[[ Records, beginning ]]
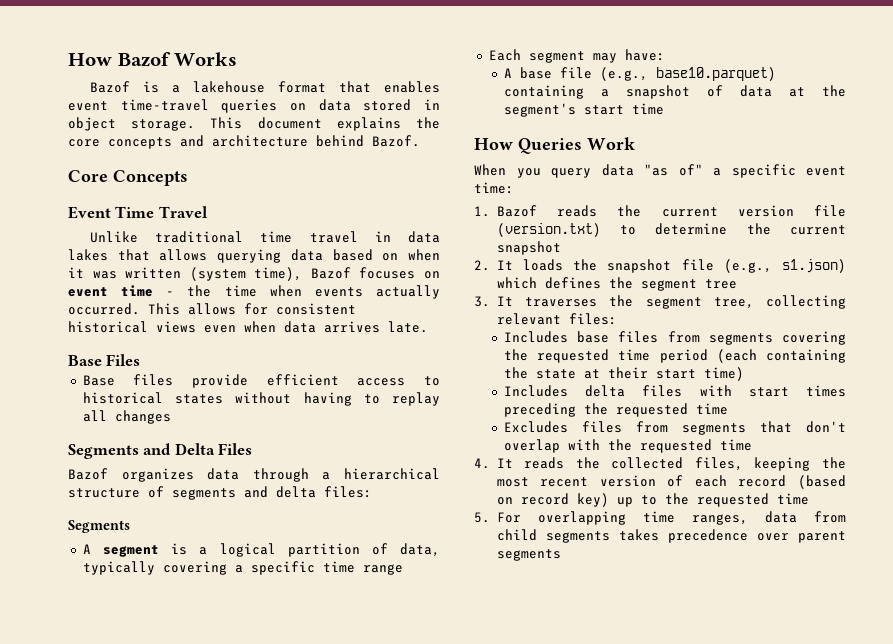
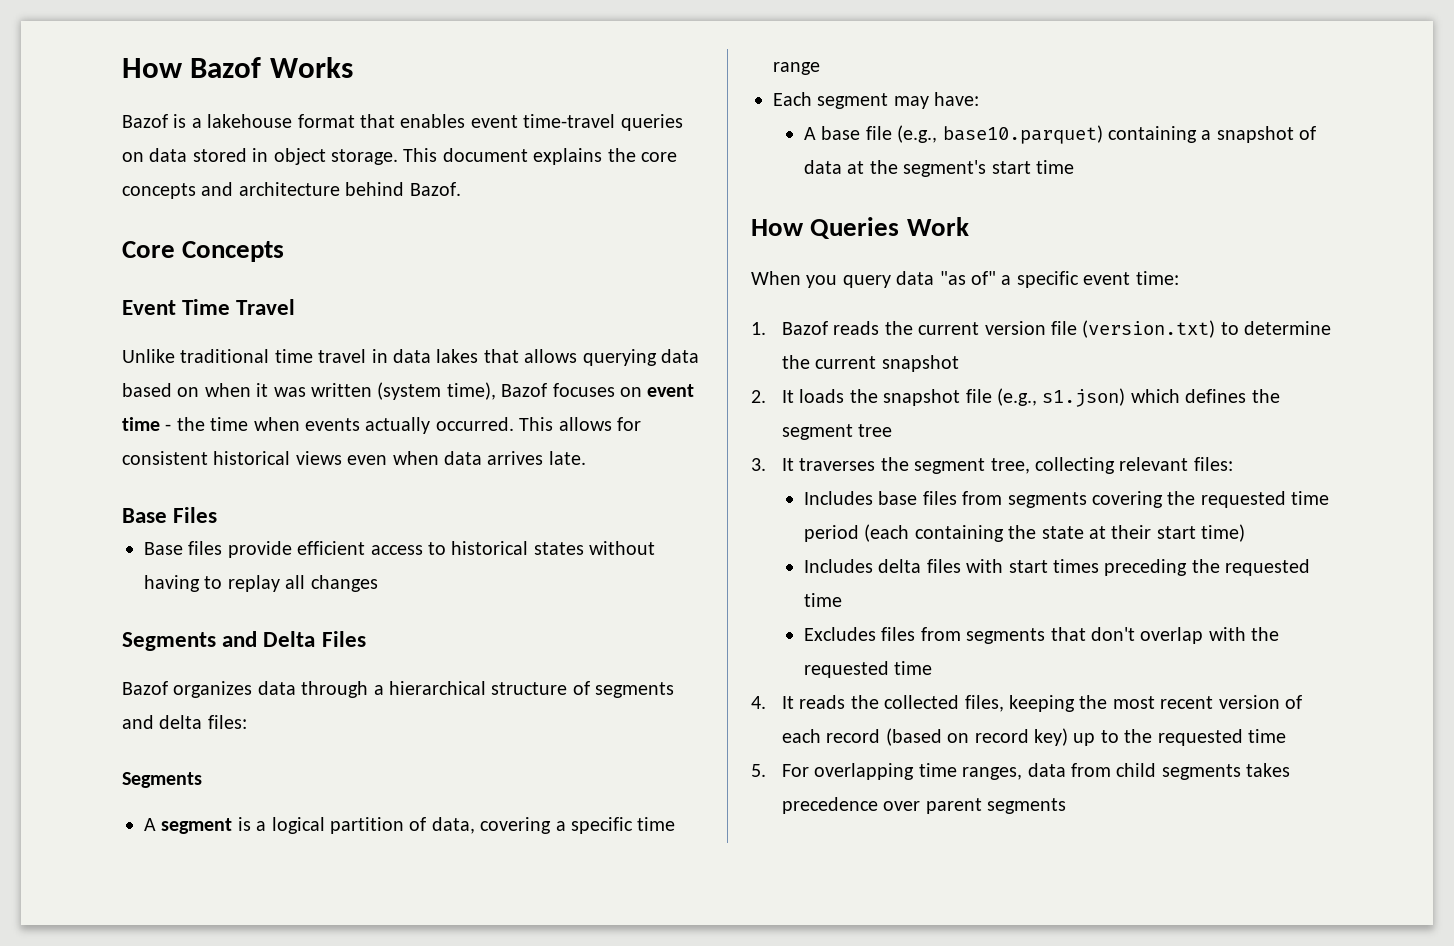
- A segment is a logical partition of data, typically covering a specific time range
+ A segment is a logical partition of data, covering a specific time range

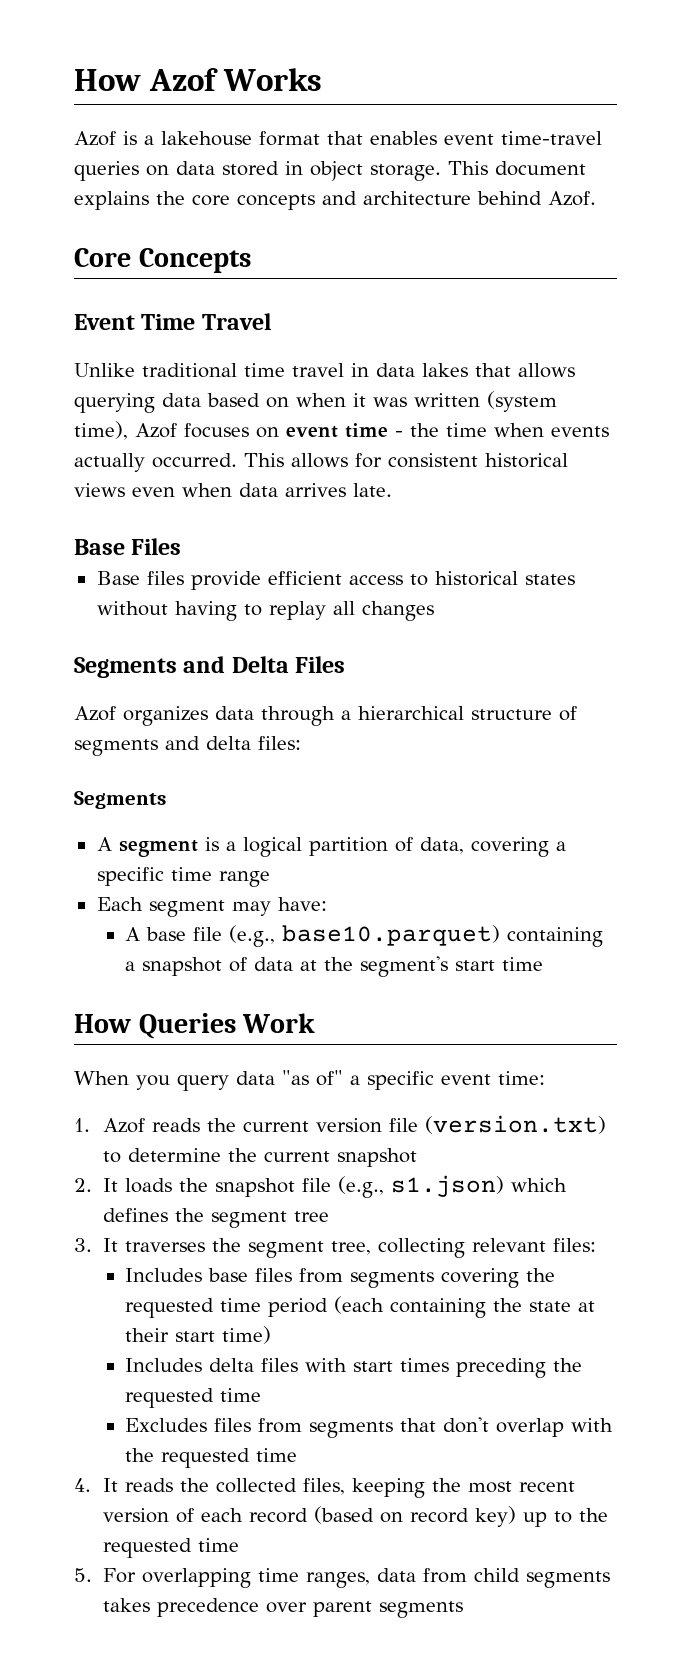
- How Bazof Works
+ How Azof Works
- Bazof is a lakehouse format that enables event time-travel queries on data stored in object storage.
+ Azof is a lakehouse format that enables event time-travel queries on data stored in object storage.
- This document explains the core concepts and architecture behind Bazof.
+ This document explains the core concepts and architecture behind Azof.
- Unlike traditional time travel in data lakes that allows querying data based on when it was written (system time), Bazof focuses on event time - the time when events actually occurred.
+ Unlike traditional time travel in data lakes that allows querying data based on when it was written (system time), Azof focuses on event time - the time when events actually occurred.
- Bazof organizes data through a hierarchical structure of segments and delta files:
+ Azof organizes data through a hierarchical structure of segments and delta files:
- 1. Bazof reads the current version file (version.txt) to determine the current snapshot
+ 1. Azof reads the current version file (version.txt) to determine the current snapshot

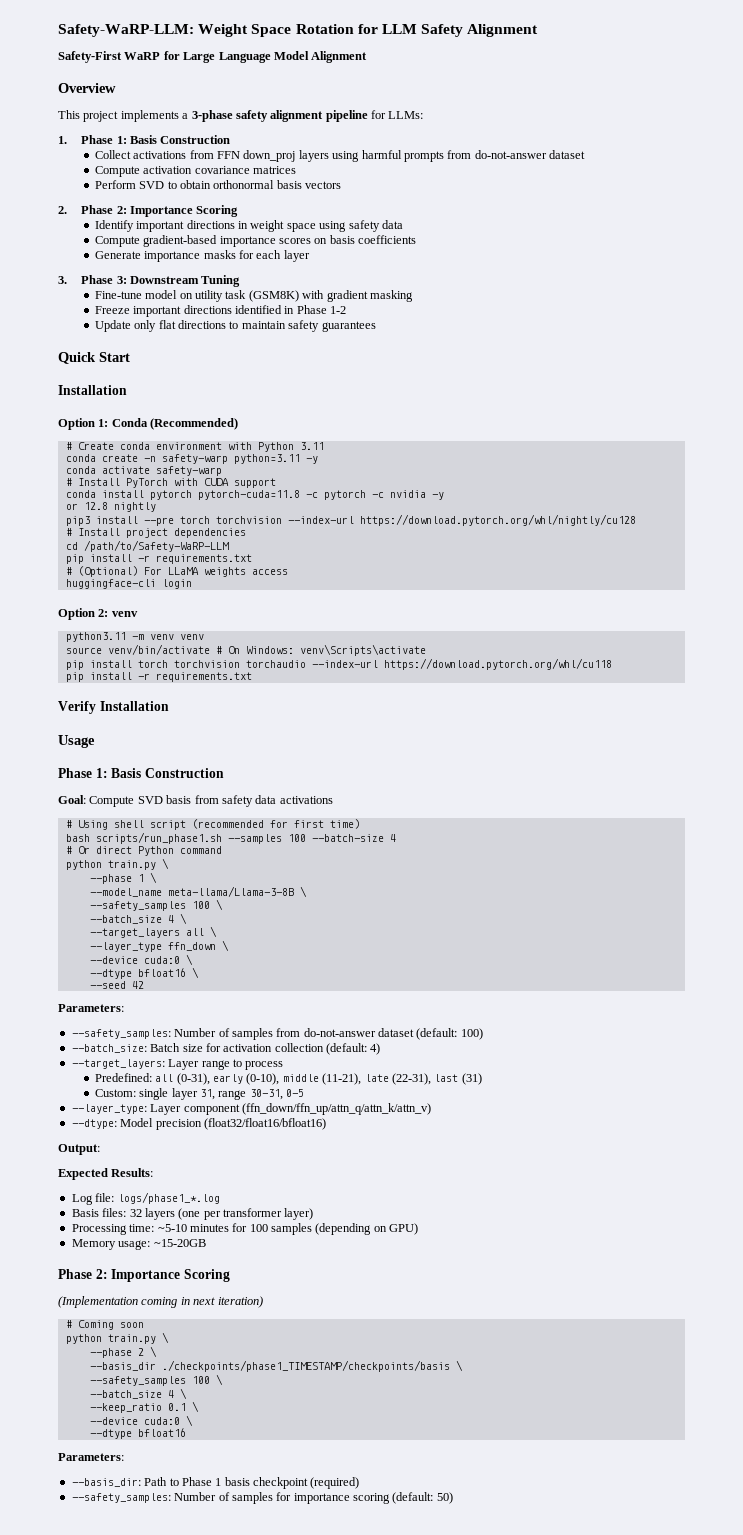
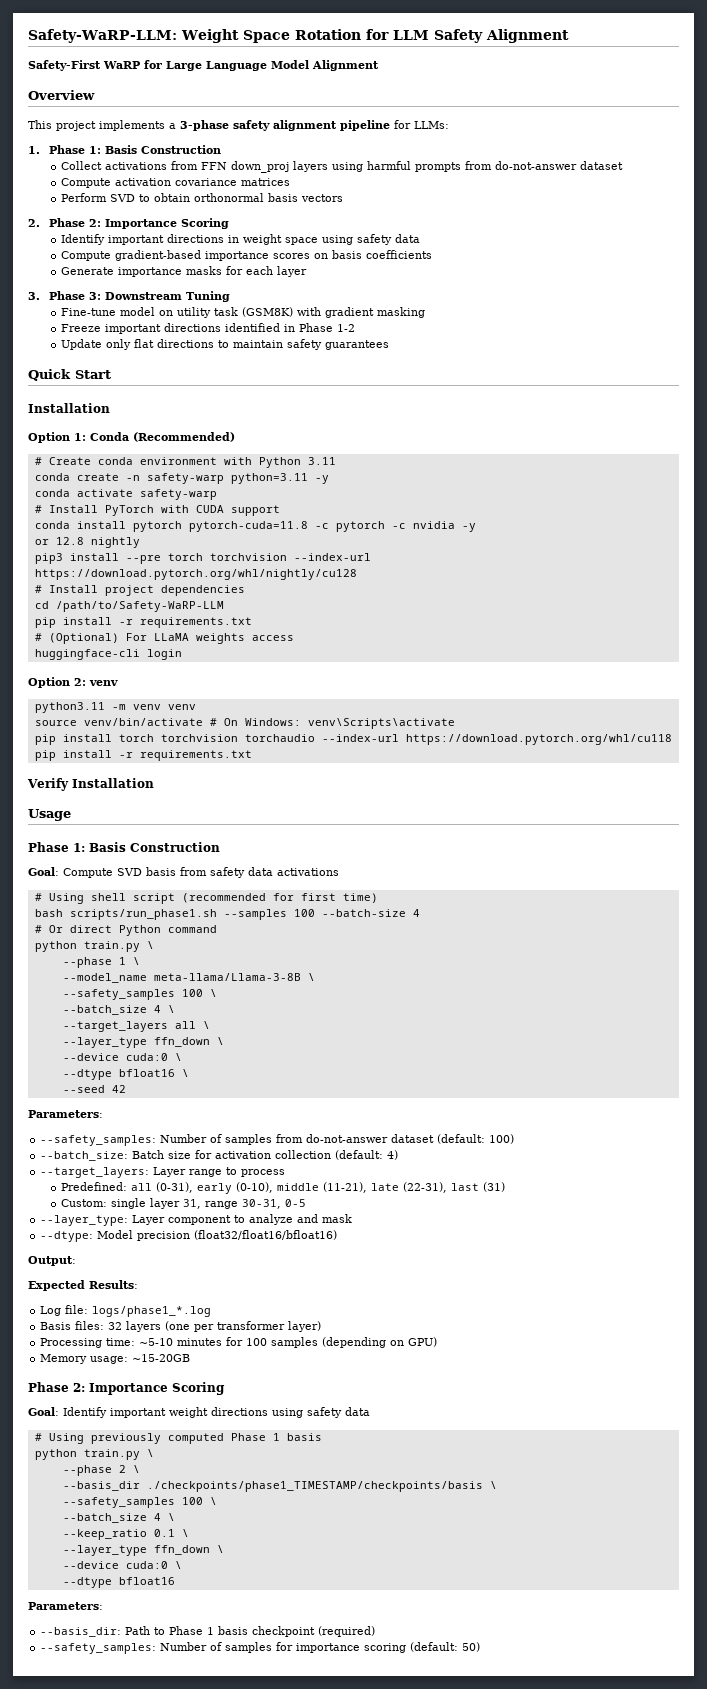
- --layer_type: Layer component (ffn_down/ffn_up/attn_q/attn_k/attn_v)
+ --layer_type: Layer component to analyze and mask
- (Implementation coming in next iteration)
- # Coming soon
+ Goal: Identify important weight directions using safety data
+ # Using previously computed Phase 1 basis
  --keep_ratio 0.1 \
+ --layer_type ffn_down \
[[ Records, end ]]
■ **What you have to do**
An exact copy of the lines from the one with "analyze and mask" through the final line of the entries is the whole answer.

■ **Written solution**
+ --layer_type: Layer component to analyze and mask
- (Implementation coming in next iteration)
- # Coming soon
+ Goal: Identify important weight directions using safety data
+ # Using previously computed Phase 1 basis
  --keep_ratio 0.1 \
+ --layer_type ffn_down \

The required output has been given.